(EXTRACTED ENTRIES)

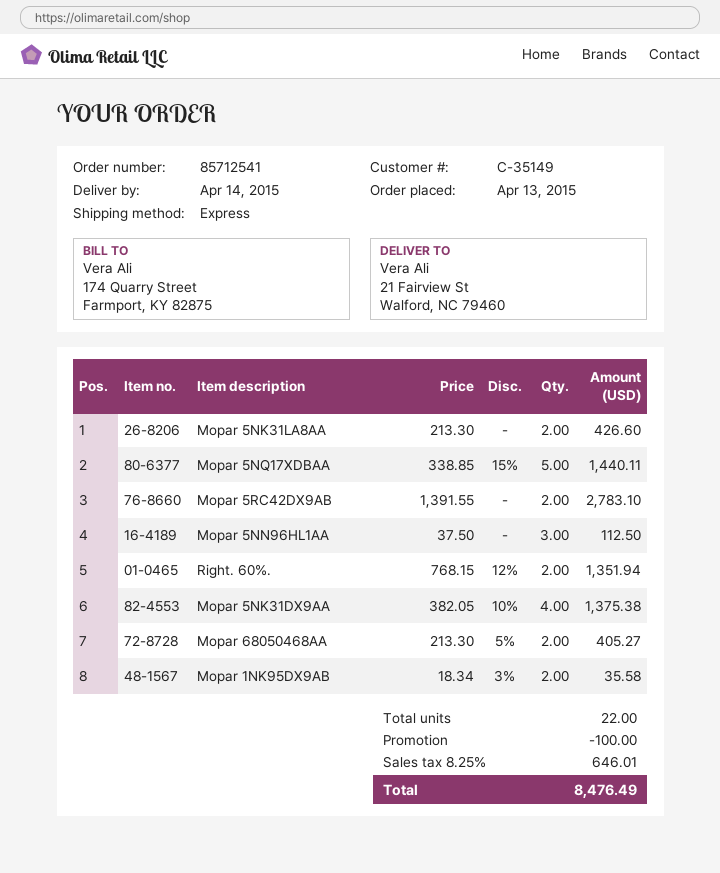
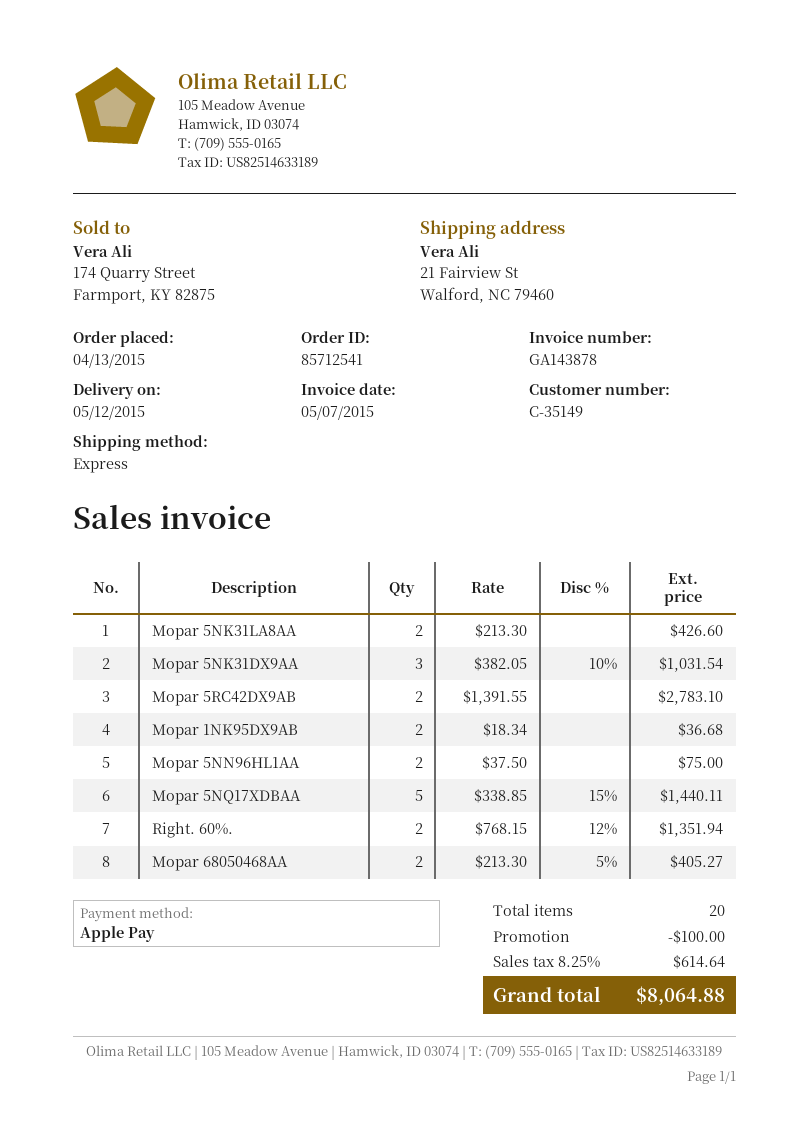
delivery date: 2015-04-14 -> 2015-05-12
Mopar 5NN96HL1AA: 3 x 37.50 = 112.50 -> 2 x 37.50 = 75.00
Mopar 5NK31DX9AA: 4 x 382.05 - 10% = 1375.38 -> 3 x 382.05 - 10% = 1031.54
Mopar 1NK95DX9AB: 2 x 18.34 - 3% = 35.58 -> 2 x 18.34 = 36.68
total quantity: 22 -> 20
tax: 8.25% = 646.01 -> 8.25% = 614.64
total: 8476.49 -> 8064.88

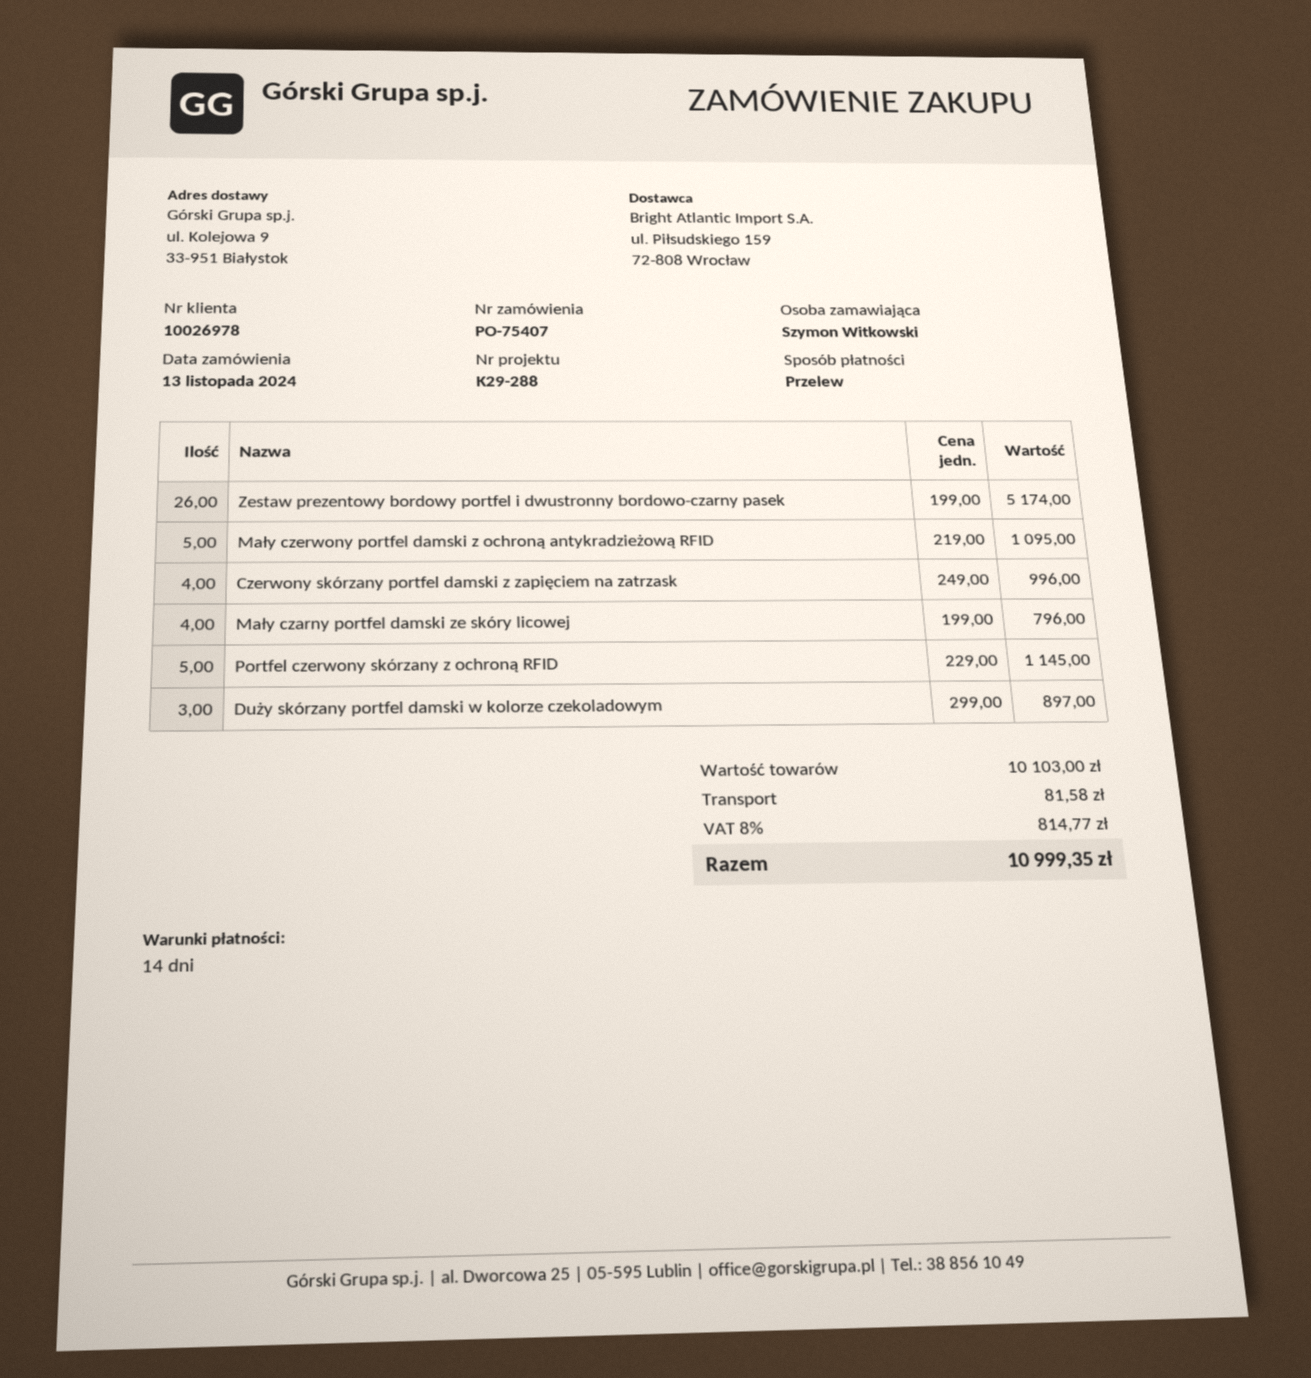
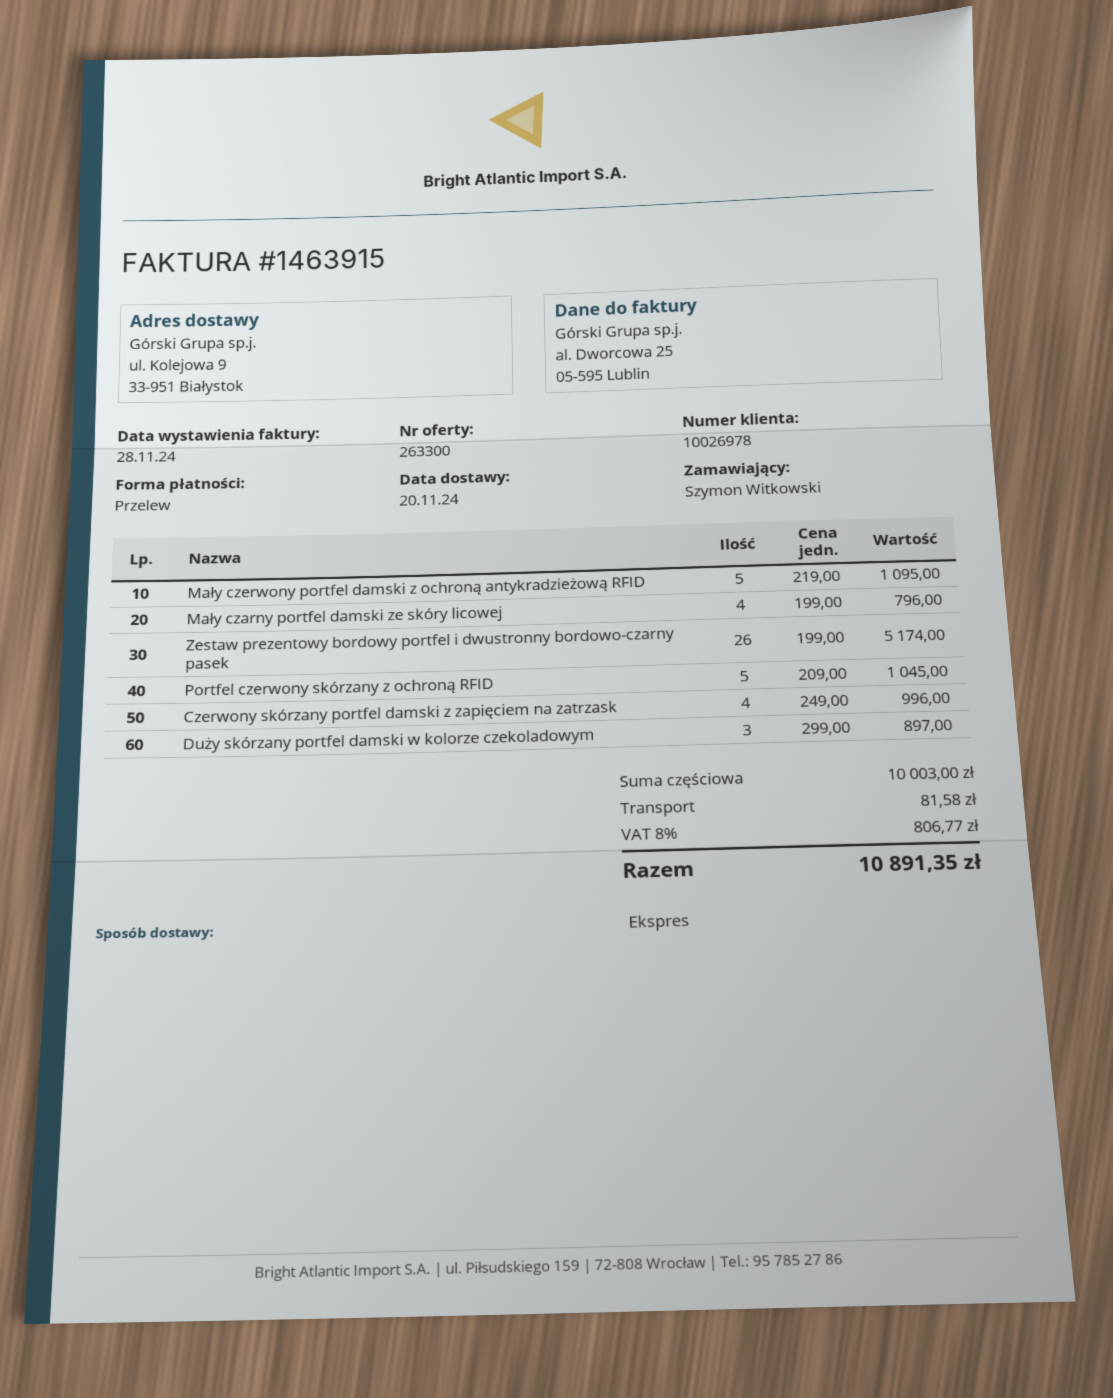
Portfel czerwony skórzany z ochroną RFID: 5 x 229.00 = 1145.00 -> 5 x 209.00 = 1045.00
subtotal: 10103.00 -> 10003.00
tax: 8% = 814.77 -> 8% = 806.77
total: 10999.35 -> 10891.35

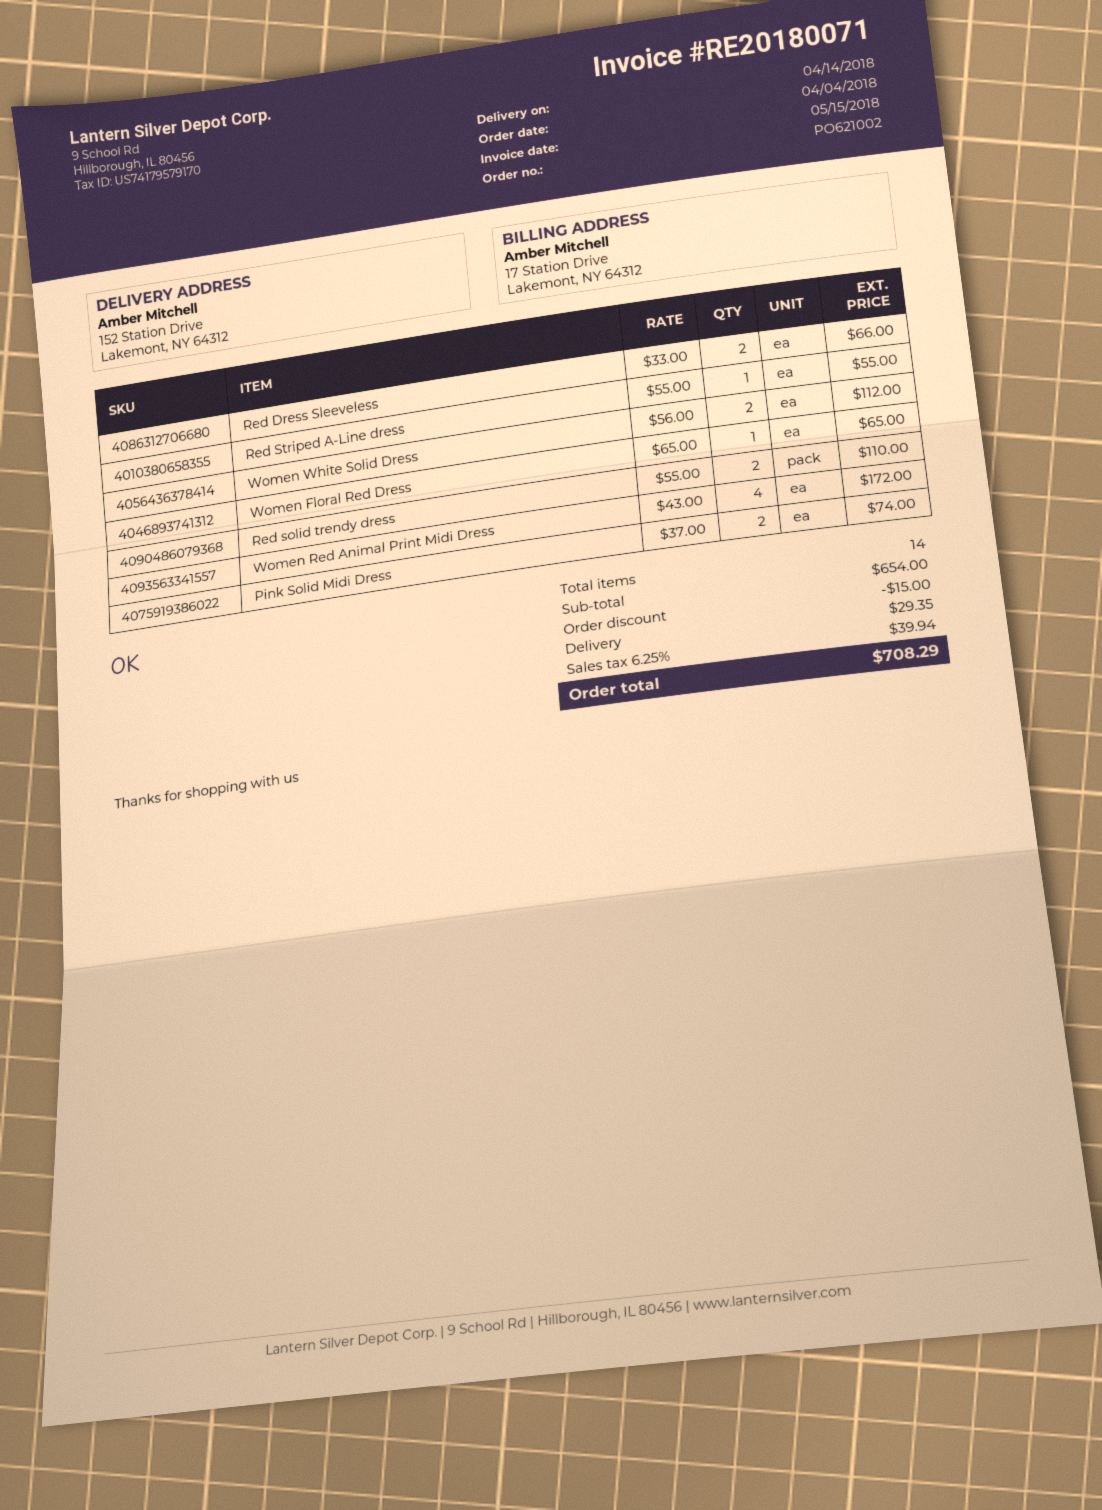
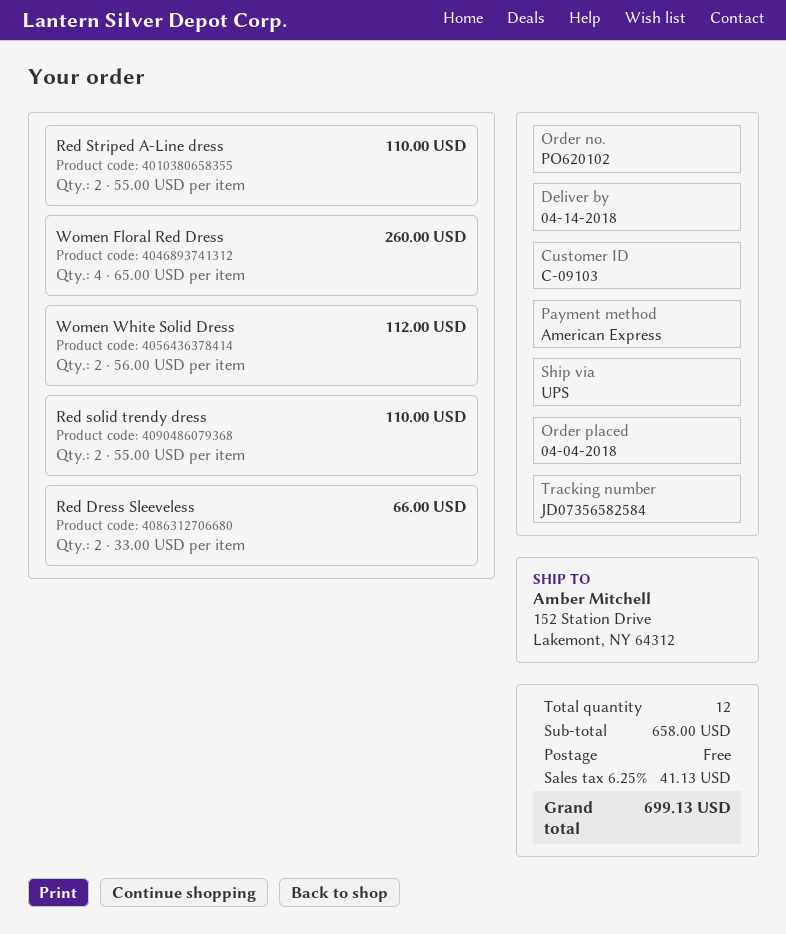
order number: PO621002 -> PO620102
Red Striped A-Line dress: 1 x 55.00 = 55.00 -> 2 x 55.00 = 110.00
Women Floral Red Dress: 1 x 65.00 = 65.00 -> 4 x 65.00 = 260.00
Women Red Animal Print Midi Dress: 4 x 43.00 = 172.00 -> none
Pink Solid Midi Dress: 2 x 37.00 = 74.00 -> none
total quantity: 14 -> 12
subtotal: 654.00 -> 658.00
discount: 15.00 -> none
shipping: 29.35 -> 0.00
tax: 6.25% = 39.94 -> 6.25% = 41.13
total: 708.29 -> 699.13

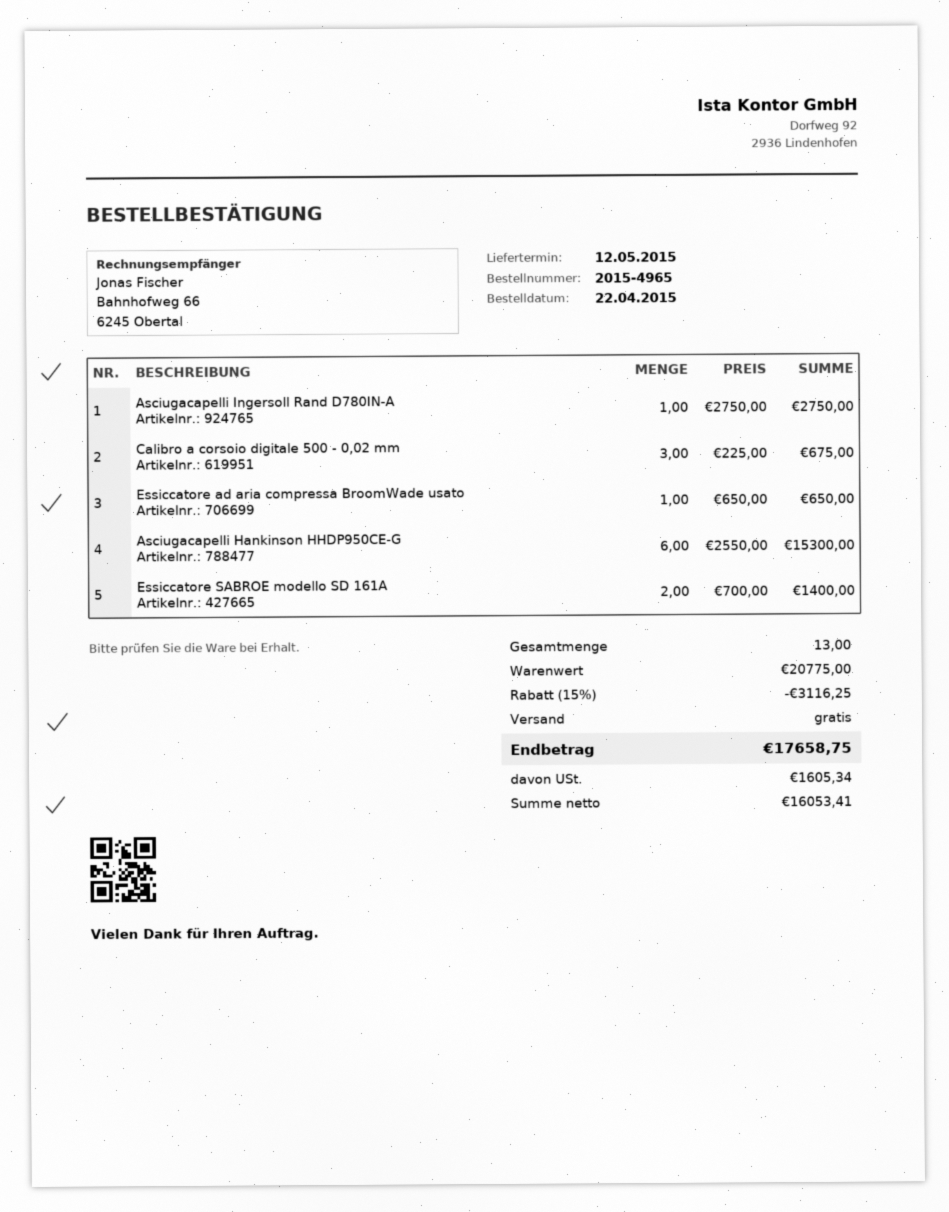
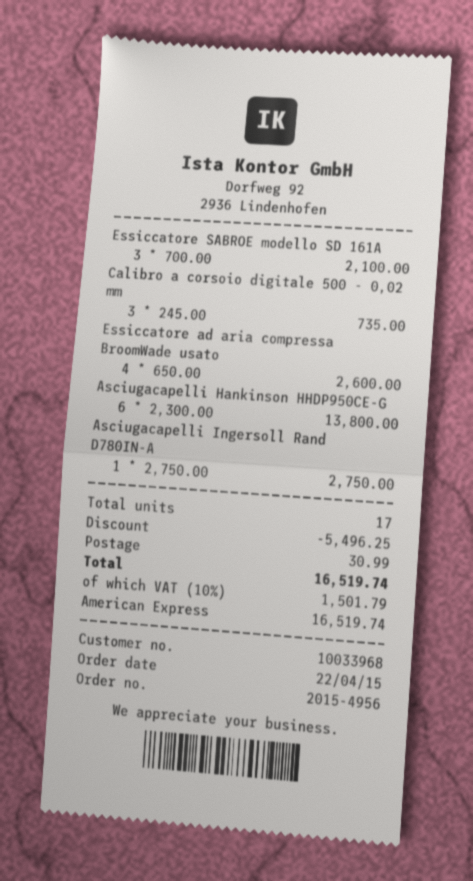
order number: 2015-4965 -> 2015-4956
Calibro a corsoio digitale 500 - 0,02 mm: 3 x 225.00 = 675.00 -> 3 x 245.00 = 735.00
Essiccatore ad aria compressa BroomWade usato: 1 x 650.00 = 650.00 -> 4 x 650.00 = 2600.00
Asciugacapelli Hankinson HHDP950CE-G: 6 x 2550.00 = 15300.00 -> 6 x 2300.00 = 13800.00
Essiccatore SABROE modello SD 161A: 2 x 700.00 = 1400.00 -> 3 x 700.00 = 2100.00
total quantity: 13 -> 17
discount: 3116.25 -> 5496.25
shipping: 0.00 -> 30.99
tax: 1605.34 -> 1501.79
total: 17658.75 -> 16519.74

(End EXTRACTED ENTRIES)

Write out the whole of the data exactly; the pictures stay out.

__SOLUTION TO THIS TASK__:
delivery date: 2015-04-14 -> 2015-05-12
Mopar 5NN96HL1AA: 3 x 37.50 = 112.50 -> 2 x 37.50 = 75.00
Mopar 5NK31DX9AA: 4 x 382.05 - 10% = 1375.38 -> 3 x 382.05 - 10% = 1031.54
Mopar 1NK95DX9AB: 2 x 18.34 - 3% = 35.58 -> 2 x 18.34 = 36.68
total quantity: 22 -> 20
tax: 8.25% = 646.01 -> 8.25% = 614.64
total: 8476.49 -> 8064.88

Portfel czerwony skórzany z ochroną RFID: 5 x 229.00 = 1145.00 -> 5 x 209.00 = 1045.00
subtotal: 10103.00 -> 10003.00
tax: 8% = 814.77 -> 8% = 806.77
total: 10999.35 -> 10891.35

order number: PO621002 -> PO620102
Red Striped A-Line dress: 1 x 55.00 = 55.00 -> 2 x 55.00 = 110.00
Women Floral Red Dress: 1 x 65.00 = 65.00 -> 4 x 65.00 = 260.00
Women Red Animal Print Midi Dress: 4 x 43.00 = 172.00 -> none
Pink Solid Midi Dress: 2 x 37.00 = 74.00 -> none
total quantity: 14 -> 12
subtotal: 654.00 -> 658.00
discount: 15.00 -> none
shipping: 29.35 -> 0.00
tax: 6.25% = 39.94 -> 6.25% = 41.13
total: 708.29 -> 699.13

order number: 2015-4965 -> 2015-4956
Calibro a corsoio digitale 500 - 0,02 mm: 3 x 225.00 = 675.00 -> 3 x 245.00 = 735.00
Essiccatore ad aria compressa BroomWade usato: 1 x 650.00 = 650.00 -> 4 x 650.00 = 2600.00
Asciugacapelli Hankinson HHDP950CE-G: 6 x 2550.00 = 15300.00 -> 6 x 2300.00 = 13800.00
Essiccatore SABROE modello SD 161A: 2 x 700.00 = 1400.00 -> 3 x 700.00 = 2100.00
total quantity: 13 -> 17
discount: 3116.25 -> 5496.25
shipping: 0.00 -> 30.99
tax: 1605.34 -> 1501.79
total: 17658.75 -> 16519.74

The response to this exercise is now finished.